Stone Energy Corp. (SGY) reported fourth-quarter 2010 earnings of 49 cents per share, beating the Zacks Consensus Estimate of 44 cents, but falling below the year-earlier adjusted profit of 89 cents per share.
The year-over-year decline was primarily due to lower production volumes and weak commodity price realizations. Total oil and gas revenue decreased 14.7% year over year to $170.0 million in the fourth quarter.
Production during the quarter averaged 208 million cubic feet of gas equivalent per day (MMcfe/d), down 5.5% from the year-earlier level. Of the total production, natural gas accounted for 52%. Production volumes averaged 209 MMcfe/d in 2010, down 3% year over year, due to recompletion and permit delays for the Macondo incident.

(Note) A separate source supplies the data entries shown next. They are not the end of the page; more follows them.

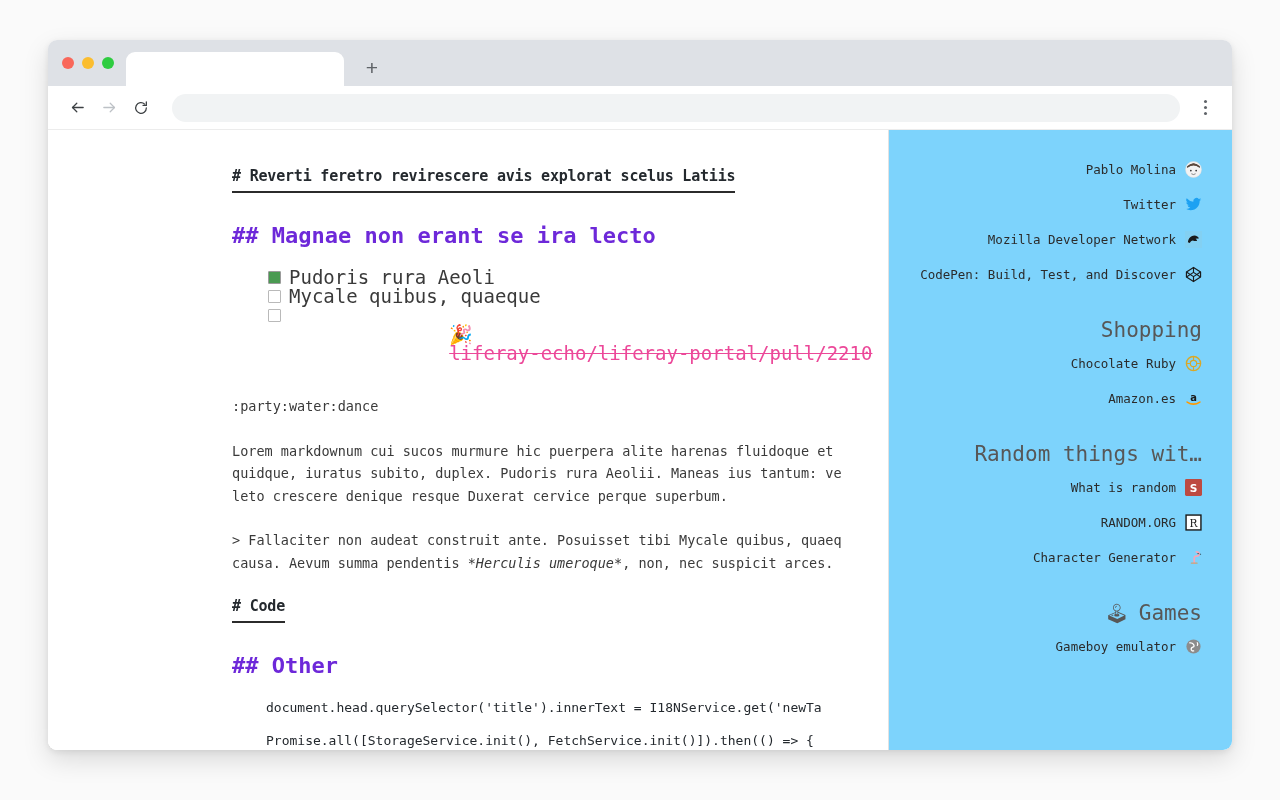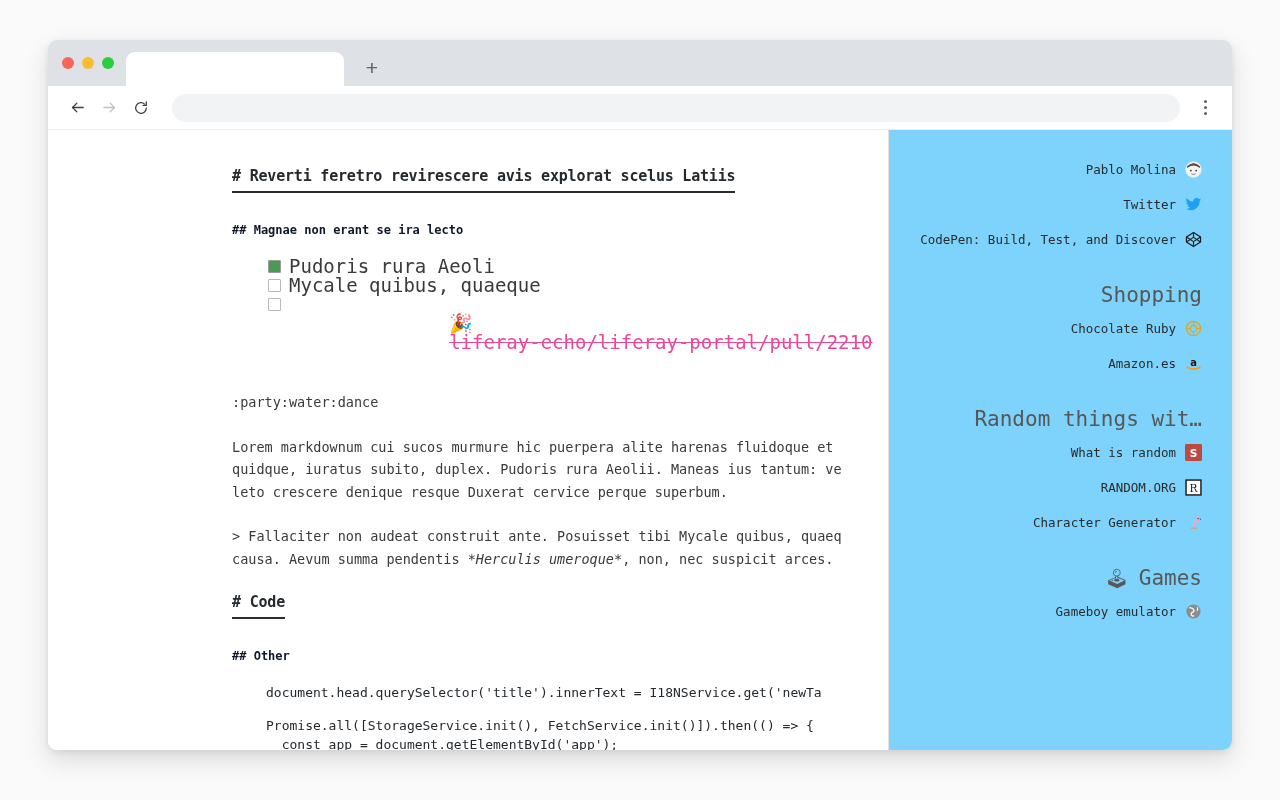"## Magnae non erant se" h2.md { color: #0f172a -> #6d28d9; font-size: 12px -> 22px }
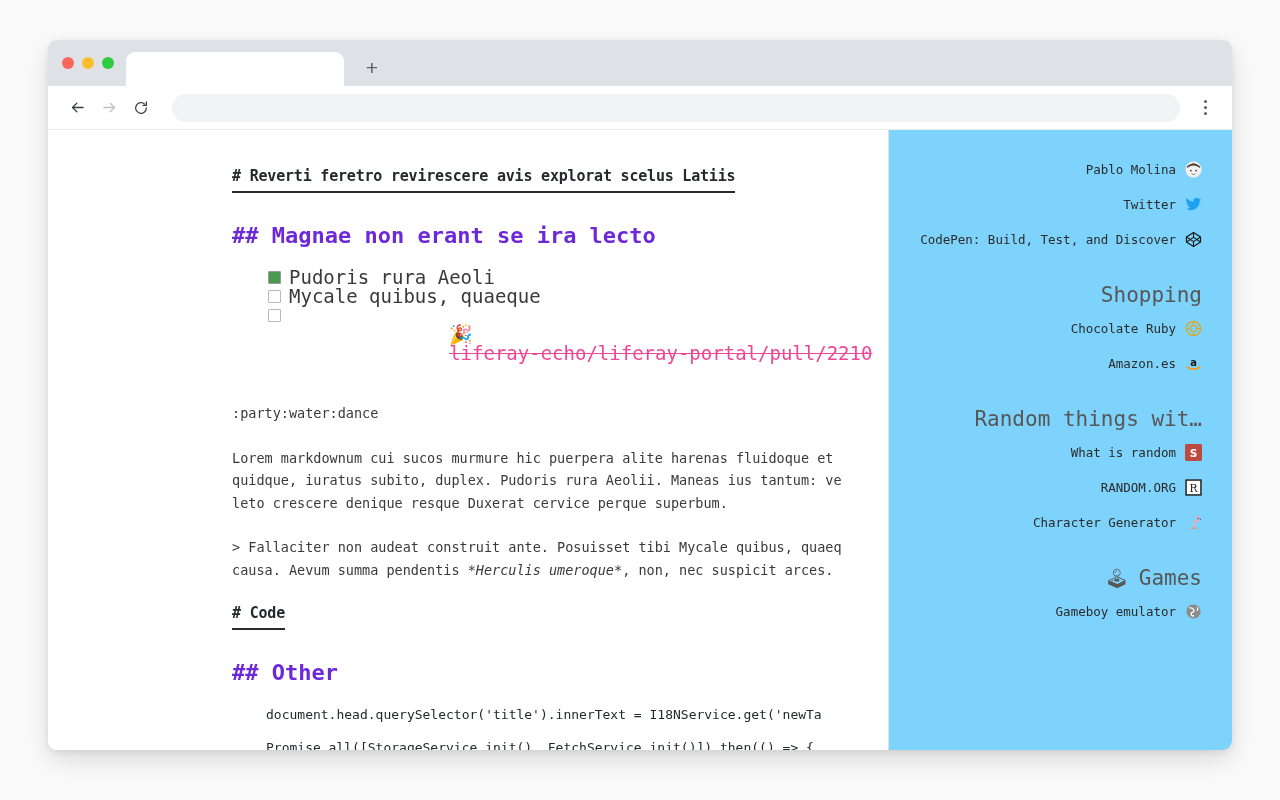"Mozilla Developer Network" div.side-row { html: none -> <div> <span>Mozilla Developer Network</span> <svg> <rect></rect> <path></path> </svg> </div> }
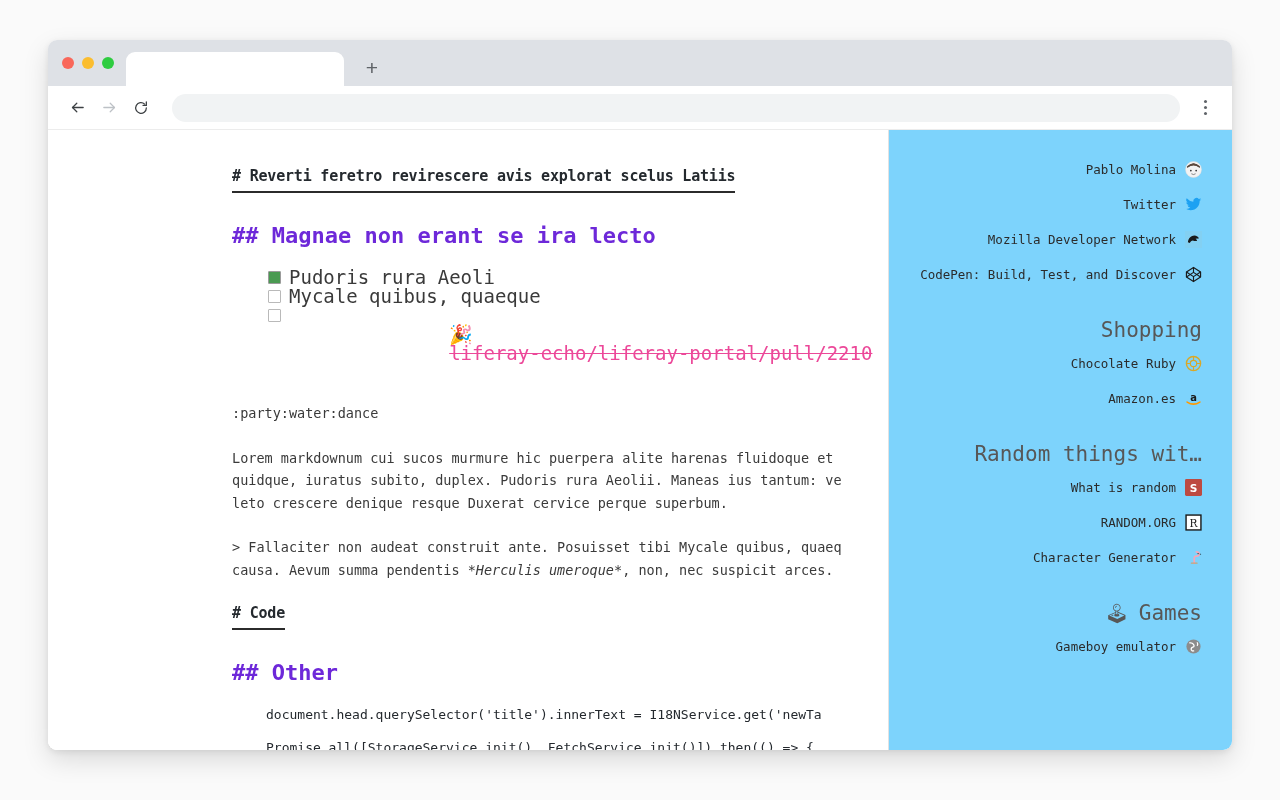":party:water:dance" p.md.spaced { margin-top: 20px -> 13px }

Prices realized during the quarter averaged $76.92 per barrel of oil (down marginally from the year-ago level of $77.01) and $5.32 per Mcf of natural gas (down nearly 24.9%). Overall realization, on a per Mcfe basis, decreased 9.9% to $8.88.

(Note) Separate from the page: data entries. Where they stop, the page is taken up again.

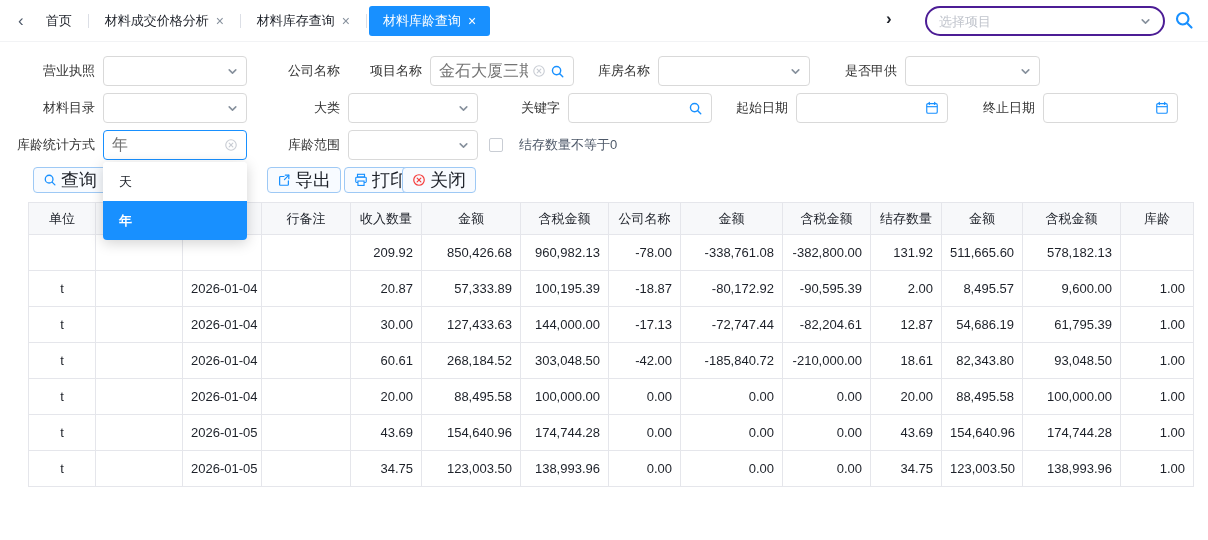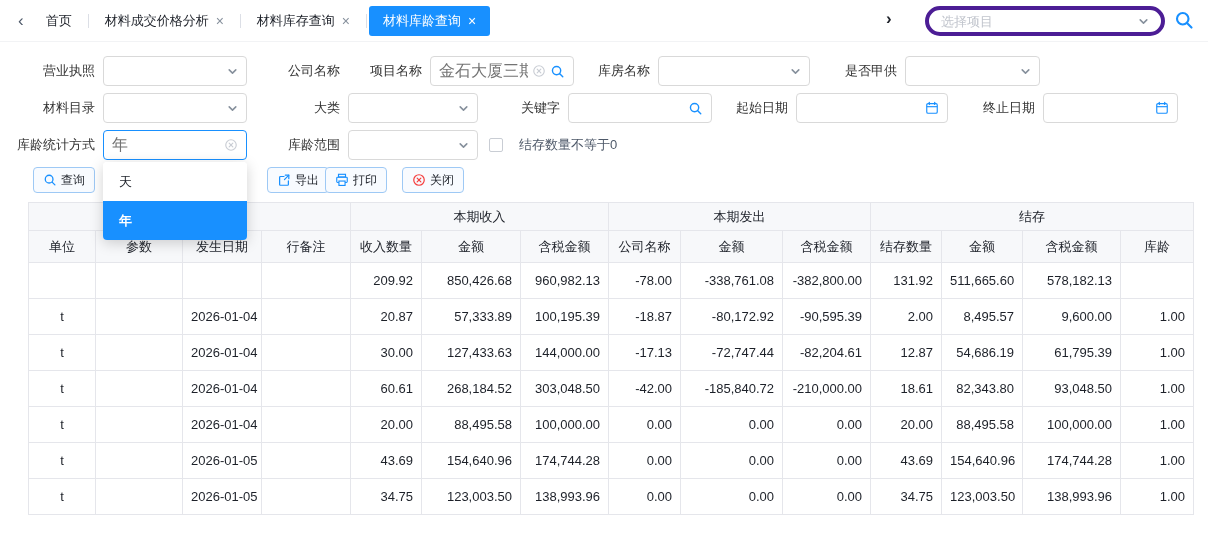"选择项目" .top-search { border: 4px solid #4c1d95 -> 2px solid #4c1d95 }
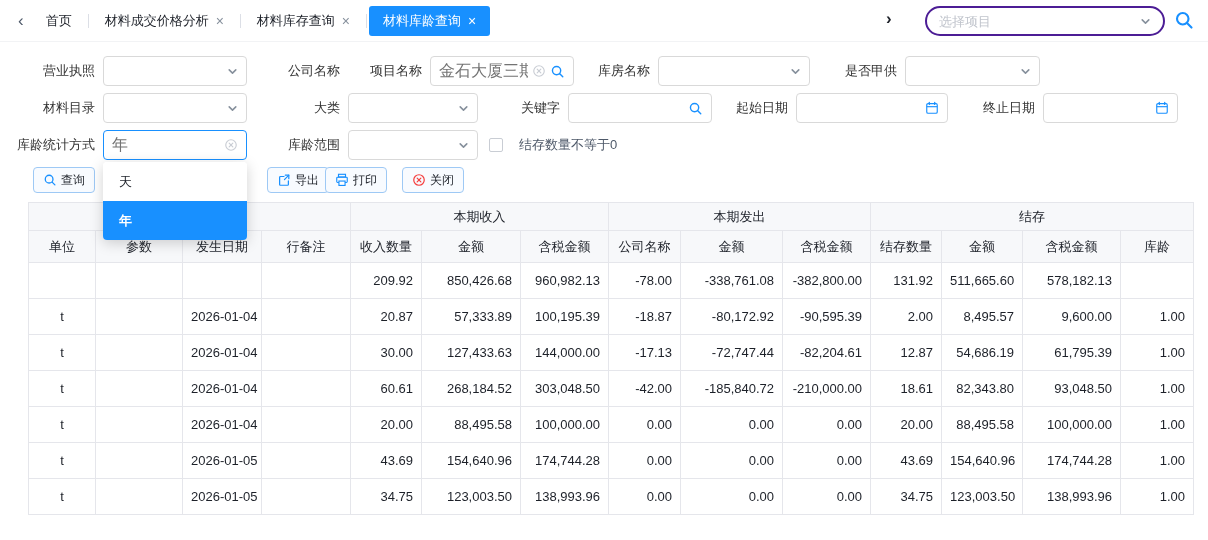"查询" .btn { font-size: 12px -> 18px }
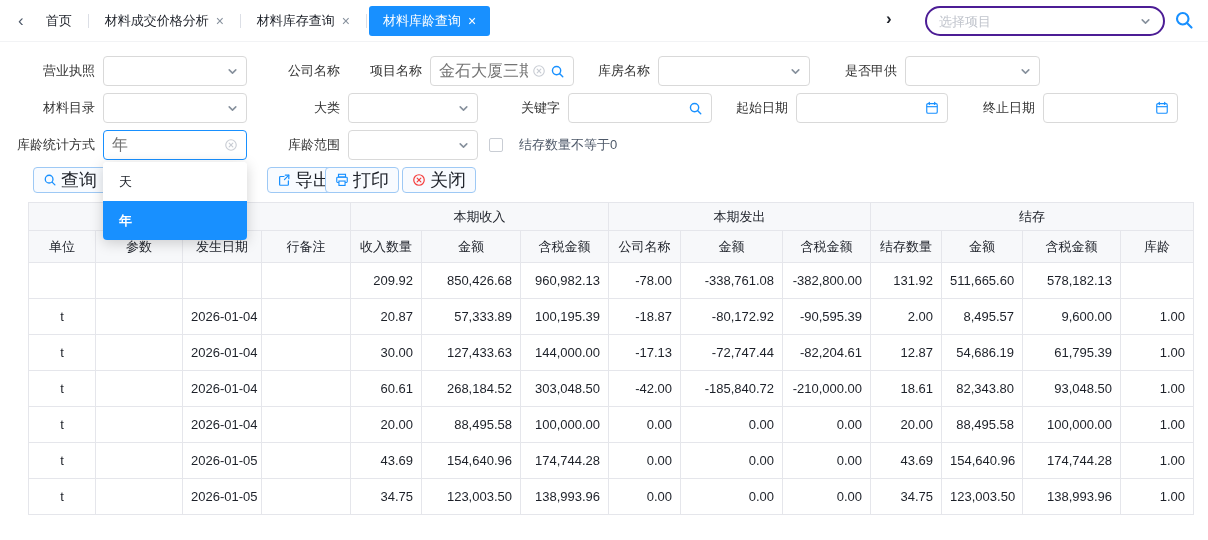"打印" .btn-print { left: 325px -> 344px }
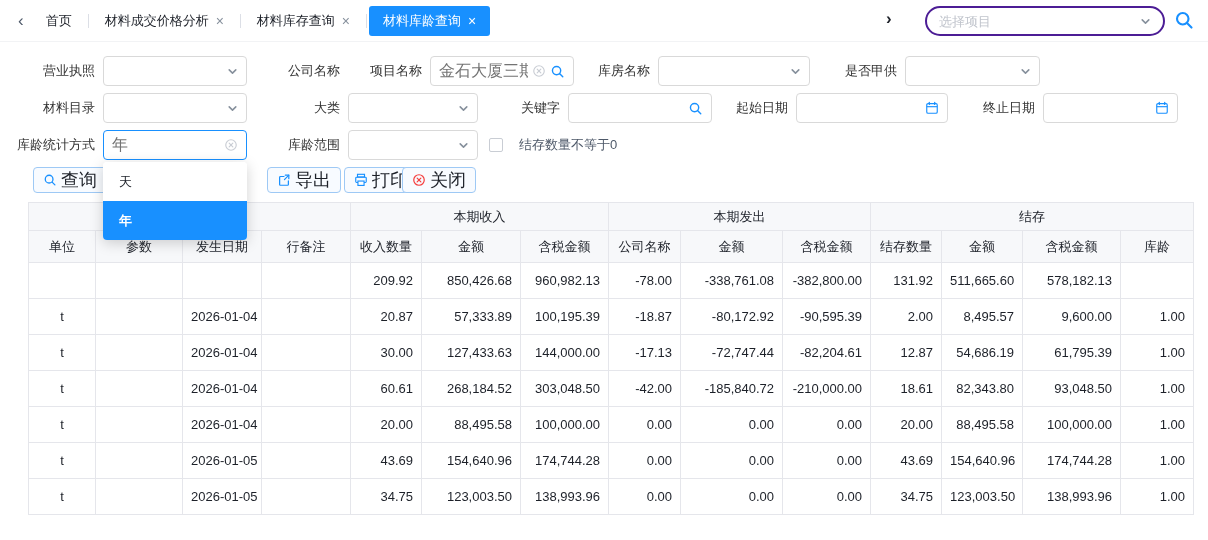"本期收入" tr.grow { html: <tr> <th></th> <th>本期收入</th> <th>本期发出</th> <th>结存</th> </tr> -> none }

On the costs front, in the fourth quarter, unit lease operating expenses increased 43.5% to $2.08 per Mcfe. Depreciation, depletion and amortization was down about 8.7% year over year at $3.25 per Mcfe and salaries, general and administrative (SG&A) expenses were up 29% at 66 cents per Mcfe.
At the end of the quarter, the company had approximately $107 million in cash and $575 million in long-term debt with debt-to-capitalization ratio of 57.2%. Discretionary cash flow was $113.8 million during the quarter, down 9.5% year over year.
For the first quarter of 2011, the company expects net daily production of 200−210 MMcfe, and maintained its full year 2011 expectation in the 200–220 MMcfe range.
Stone also reiterated its 2011 capex guidance at $425 million to account for specific Appalachian lease acreage acquisitions, but excludes material acquisitions and capitalized SG&A and interest.
Although production in the year was hurt by project-related delays, the company continues to pursue Marcellus development, Rockies oil exploration, and ultra deep gas wildcatting, which are expected to sustain the growth momentum in 2011. Stone’s estimated year-end 2010 proved reserves stood at 474 billion cubic feet of natural gas equivalent, up 15% from the 2009 level.
While natural gas price is a concern, Stone’s growing exploration exposure to the mature, low reserve and capital intensive Gulf of Mexico shelf is expected to aggravate its risk profile. Further, competition from peers like Cabot Oil & Gas Corporation (COG) is a threat to the company.
We maintain our long-term Neutral recommendation for the company. Stone also holds a Zacks #3 Rank, which is equivalent to a short-term Hold rating.